Work to be completed: For the data below, give again exactly the lines from the one containing "[565,348,707,361] [70,371,271,384] all" through the one containing "[510,671,687,685] [70,690,129,704] (and", both ends included, and no others.

Data excerpts:
+++
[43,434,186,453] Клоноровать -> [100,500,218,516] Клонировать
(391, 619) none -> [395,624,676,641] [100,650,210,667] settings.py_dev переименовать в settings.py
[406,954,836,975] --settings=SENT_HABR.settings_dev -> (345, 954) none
+++
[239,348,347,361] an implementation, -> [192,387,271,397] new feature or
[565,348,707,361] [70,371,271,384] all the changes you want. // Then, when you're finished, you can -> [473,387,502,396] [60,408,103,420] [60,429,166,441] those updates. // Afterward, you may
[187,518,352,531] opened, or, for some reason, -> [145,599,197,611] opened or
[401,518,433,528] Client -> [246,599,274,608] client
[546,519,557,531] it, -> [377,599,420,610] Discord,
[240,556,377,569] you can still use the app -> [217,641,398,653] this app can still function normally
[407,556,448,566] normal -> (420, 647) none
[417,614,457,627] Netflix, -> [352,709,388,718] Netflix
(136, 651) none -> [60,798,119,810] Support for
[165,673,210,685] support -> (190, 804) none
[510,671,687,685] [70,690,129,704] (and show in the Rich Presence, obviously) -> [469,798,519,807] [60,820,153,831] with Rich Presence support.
+++
Solved problem:
[565,348,707,361] [70,371,271,384] all the changes you want. // Then, when you're finished, you can -> [473,387,502,396] [60,408,103,420] [60,429,166,441] those updates. // Afterward, you may
[187,518,352,531] opened, or, for some reason, -> [145,599,197,611] opened or
[401,518,433,528] Client -> [246,599,274,608] client
[546,519,557,531] it, -> [377,599,420,610] Discord,
[240,556,377,569] you can still use the app -> [217,641,398,653] this app can still function normally
[407,556,448,566] normal -> (420, 647) none
[417,614,457,627] Netflix, -> [352,709,388,718] Netflix
(136, 651) none -> [60,798,119,810] Support for
[165,673,210,685] support -> (190, 804) none
[510,671,687,685] [70,690,129,704] (and show in the Rich Presence, obviously) -> [469,798,519,807] [60,820,153,831] with Rich Presence support.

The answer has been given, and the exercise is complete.